À l’appel d’habitants de la localité de Jean-Denis, des dizaines de protestataires ont gagné les rues de la ville pour dénoncer les violences attribuées au gang armé « Gran Grif ». Ces derniers jours, plusieurs familles ont été contraintes de fuir leurs habitations après une série d’attaques dans la zone.
Dès l’aube, des barricades de pneus enflammés ont été dressées sur les principaux axes routiers. Des véhicules ont également été utilisés pour bloquer la circulation, rendant plusieurs quartiers inaccessibles.
Les manifestants réclament une intervention urgente des autorités pour démanteler les groupes armés actifs dans la région, notamment à Jean-Denis.La situation s’est tendue en milieu de matinée lors de l’intervention des forces de l’ordre. Selon des témoins, des tirs à balles réelles et des gaz lacrymogènes ont été utilisés pour disperser la foule.

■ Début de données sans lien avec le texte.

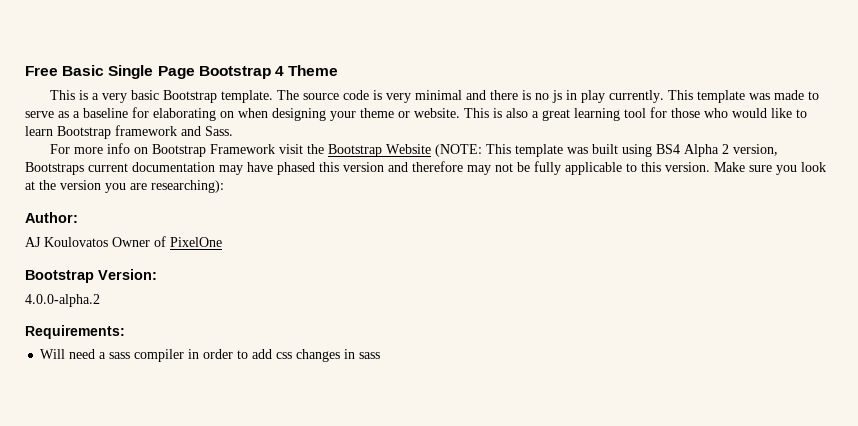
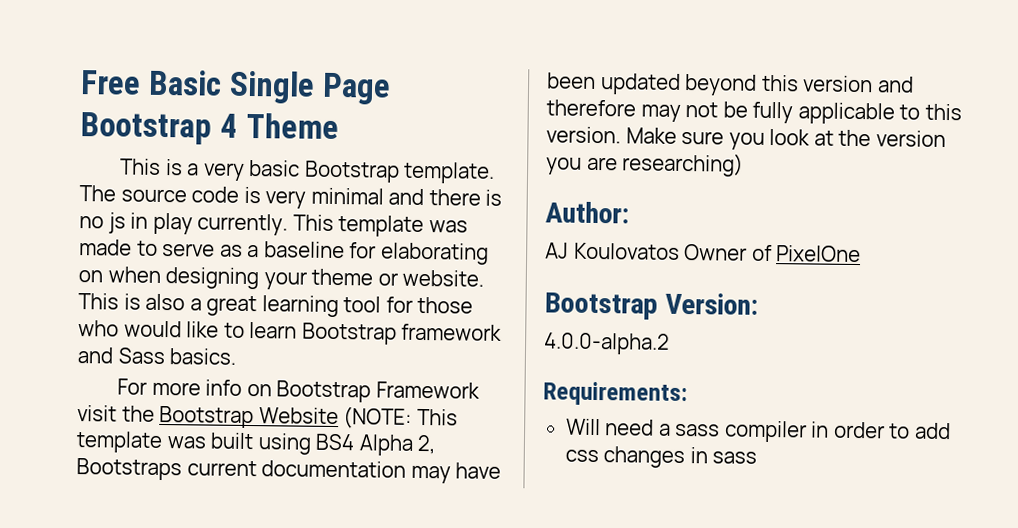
- This is also a great learning tool for those who would like to learn Bootstrap framework and Sass.
+ This is also a great learning tool for those who would like to learn Bootstrap framework and Sass basics.
- For more info on Bootstrap Framework visit the Bootstrap Website (NOTE: This template was built using BS4 Alpha 2 version, Bootstraps current documentation may have phased this version and therefore may not be fully applicable to this version.
+ For more info on Bootstrap Framework visit the Bootstrap Website (NOTE: This template was built using BS4 Alpha 2, Bootstraps current documentation may have been updated beyond this version and therefore may not be fully applicable to this version.
- Make sure you look at the version you are researching):
+ Make sure you look at the version you are researching)

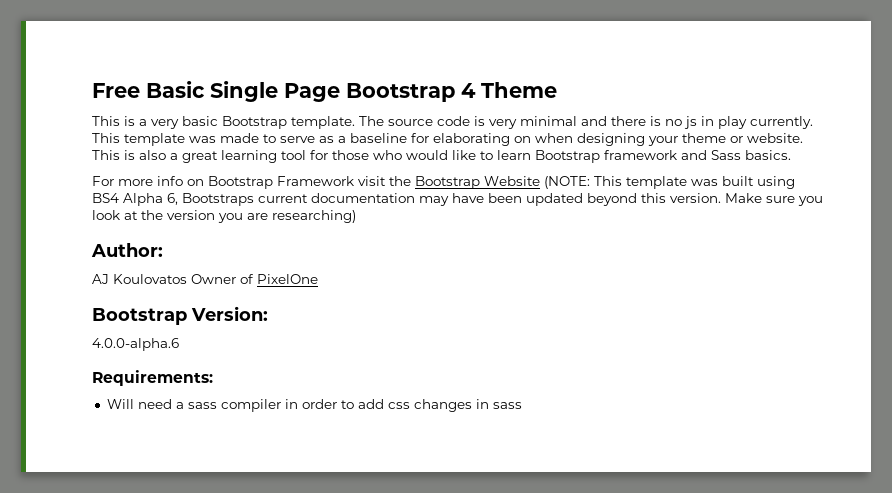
- For more info on Bootstrap Framework visit the Bootstrap Website (NOTE: This template was built using BS4 Alpha 2, Bootstraps current documentation may have been updated beyond this version and therefore may not be fully applicable to this version.
+ For more info on Bootstrap Framework visit the Bootstrap Website (NOTE: This template was built using BS4 Alpha 6, Bootstraps current documentation may have been updated beyond this version.
- 4.0.0-alpha.2
+ 4.0.0-alpha.6

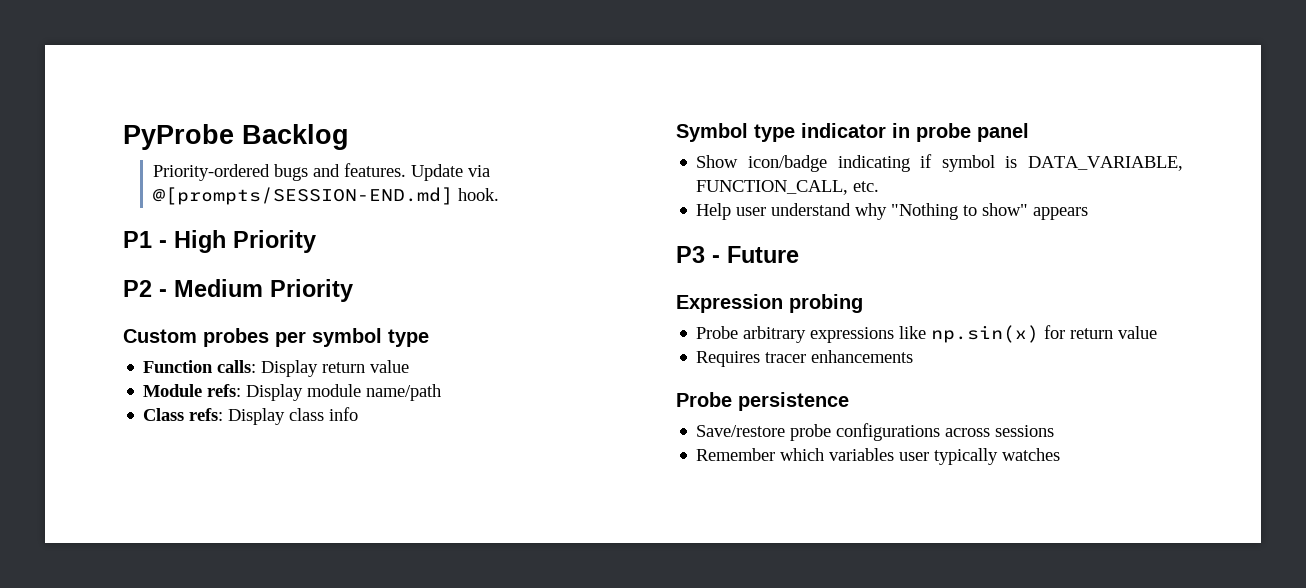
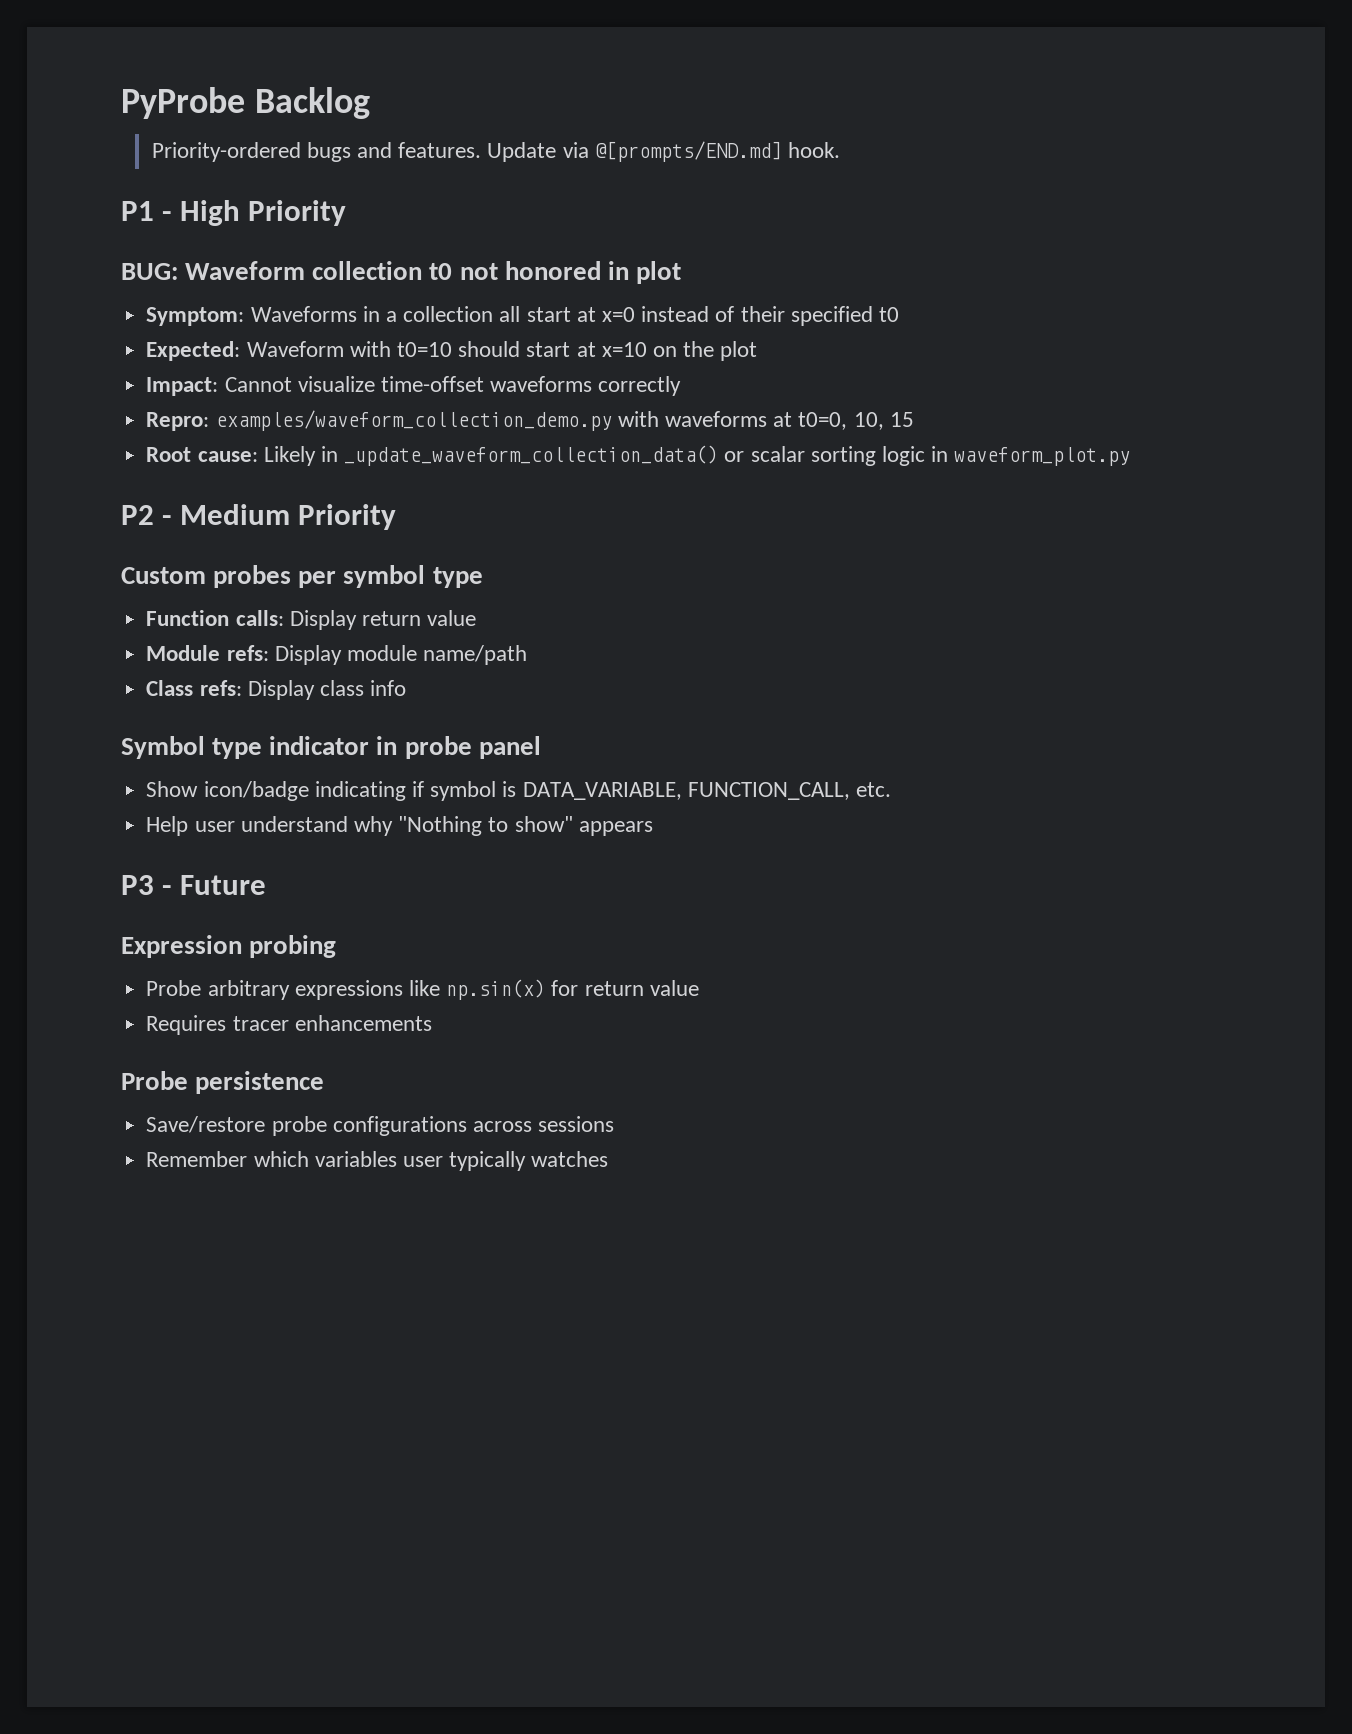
- Update via @[prompts/SESSION-END.md] hook.
+ Update via @[prompts/END.md] hook.
+ BUG: Waveform collection t0 not honored in plot
+ Symptom: Waveforms in a collection all start at x=0 instead of their specified t0
+ Expected: Waveform with t0=10 should start at x=10 on the plot
+ Impact: Cannot visualize time-offset waveforms correctly
+ Repro: examples/waveform_collection_demo.py with waveforms at t0=0, 10, 15
+ Root cause: Likely in _update_waveform_collection_data() or scalar sorting logic in waveform_plot.py

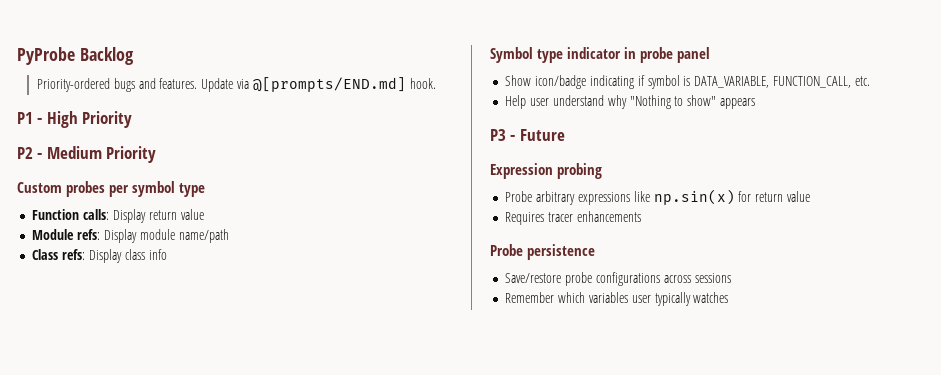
- BUG: Waveform collection t0 not honored in plot
- Symptom: Waveforms in a collection all start at x=0 instead of their specified t0
- Expected: Waveform with t0=10 should start at x=10 on the plot
- Impact: Cannot visualize time-offset waveforms correctly
- Repro: examples/waveform_collection_demo.py with waveforms at t0=0, 10, 15
- Root cause: Likely in _update_waveform_collection_data() or scalar sorting logic in waveform_plot.py

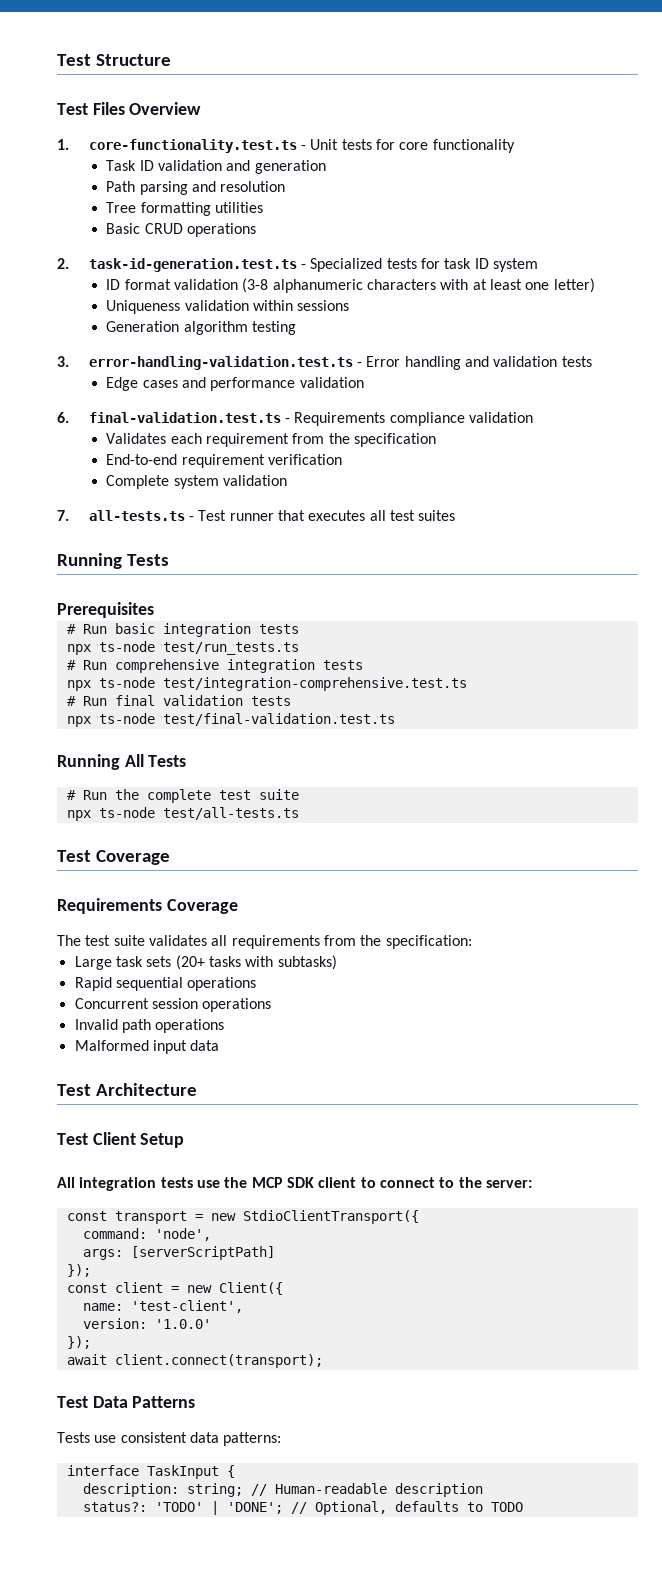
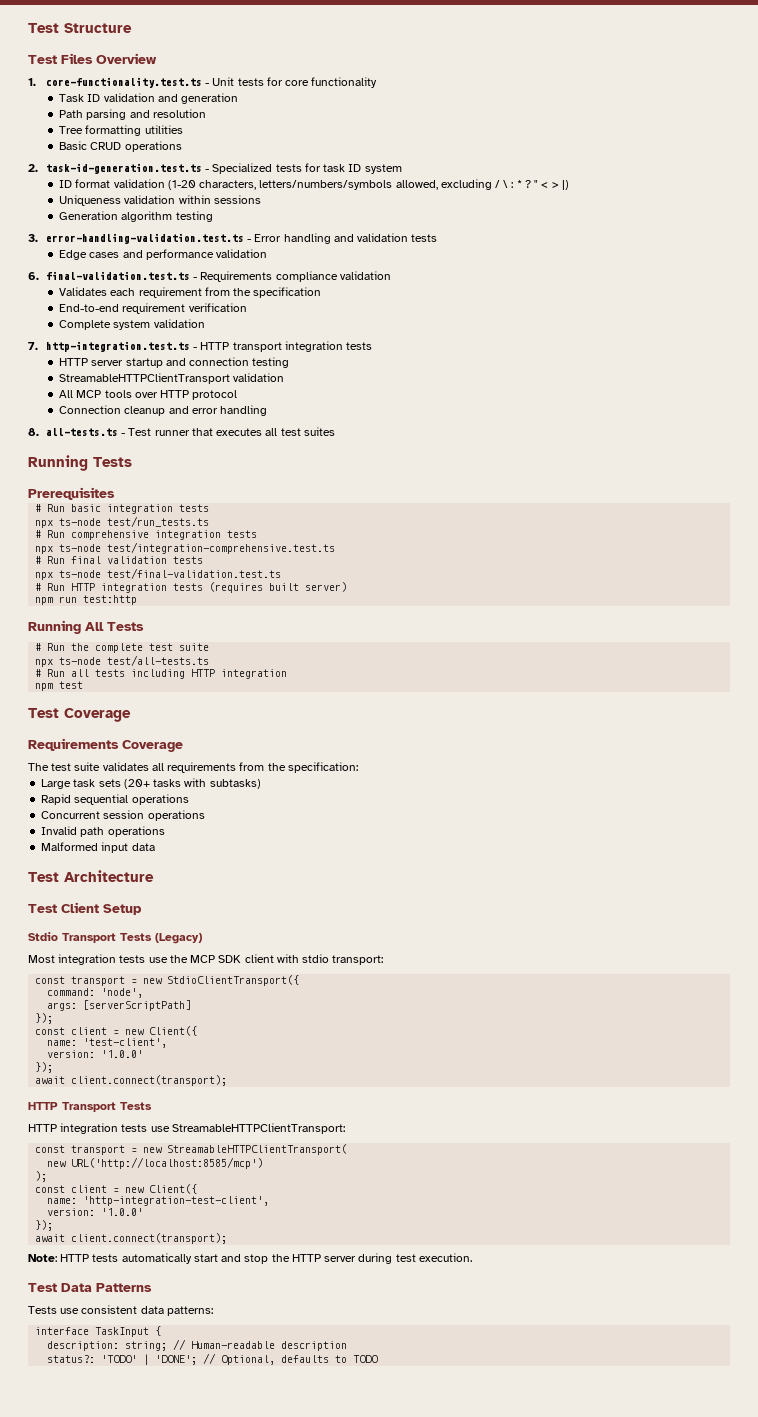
- ID format validation (3-8 alphanumeric characters with at least one letter)
+ ID format validation (1-20 characters, letters/numbers/symbols allowed, excluding / \ : * ? " < > |)
- 7. all-tests.ts - Test runner that executes all test suites
+ 7. http-integration.test.ts - HTTP transport integration tests
+ HTTP server startup and connection testing
+ StreamableHTTPClientTransport validation
+ All MCP tools over HTTP protocol
+ Connection cleanup and error handling
+ 8. all-tests.ts - Test runner that executes all test suites
+ # Run HTTP integration tests (requires built server)
+ npm run test:http
+ # Run all tests including HTTP integration
+ npm test
- All integration tests use the MCP SDK client to connect to the server:
+ Stdio Transport Tests (Legacy)
+ Most integration tests use the MCP SDK client with stdio transport:
+ HTTP Transport Tests
+ HTTP integration tests use StreamableHTTPClientTransport:
+ const transport = new StreamableHTTPClientTransport(
+ new URL('http://localhost:8585/mcp')
+ );
+ const client = new Client({
+ name: 'http-integration-test-client',
+ version: '1.0.0'
+ });
+ await client.connect(transport);
+ Note: HTTP tests automatically start and stop the HTTP server during test execution.

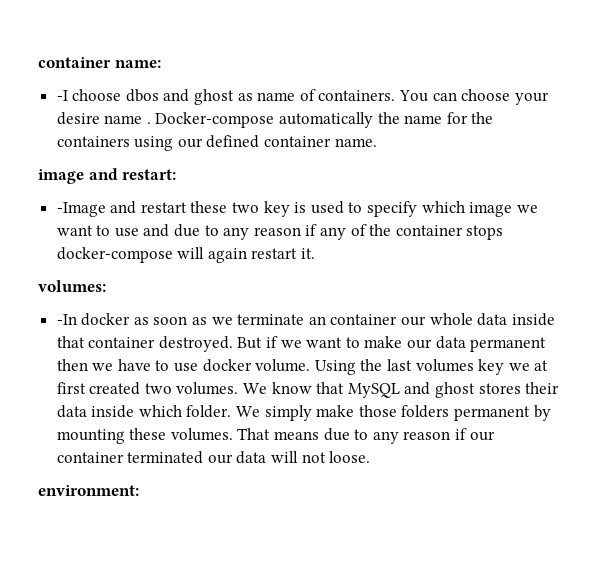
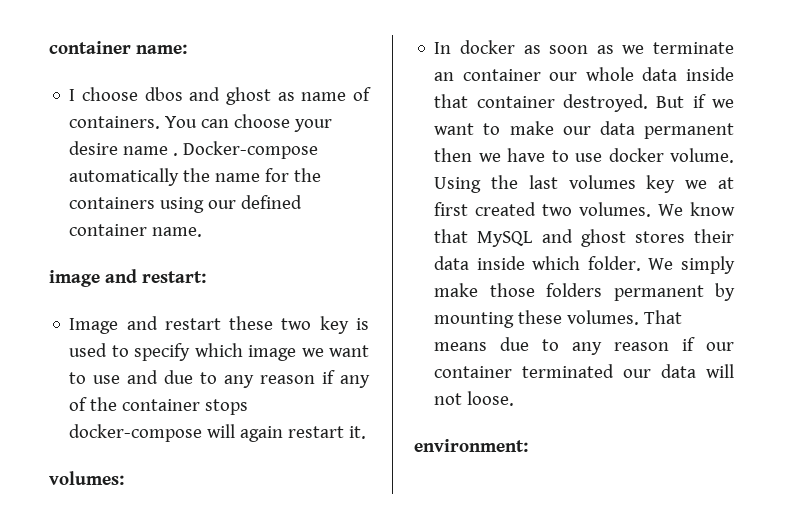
- -I choose dbos and ghost as name of containers.
+ I choose dbos and ghost as name of containers.
- -Image and restart these two key is used to specify which image we want to use and due to any reason if any of the container stops docker-compose will again restart it.
+ Image and restart these two key is used to specify which image we want to use and due to any reason if any of the container stops docker-compose will again restart it.
- -In docker as soon as we terminate an container our whole data inside that container destroyed.
+ In docker as soon as we terminate an container our whole data inside that container destroyed.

Au moins une personne a été blessée par balle, selon un bilan provisoire. Deux manifestants ont été interpellés, d’après Michardson Fénélon, présenté comme l’un des organisateurs du mouvement.
Cette mobilisation intervient quelques jours après une attaque meurtrière attribuée au gang « Gran Grif », survenue dans la nuit du 30 avril au 1er mai à Jean-Denis. Au moins deux personnes ont été tuées et plusieurs habitations incendiées, provoquant le déplacement de nombreuses familles.
En dépit de la présence policière, la tension reste vive à Saint-Marc, où les habitants exigent des mesures concrètes pour rétablir la sécurité.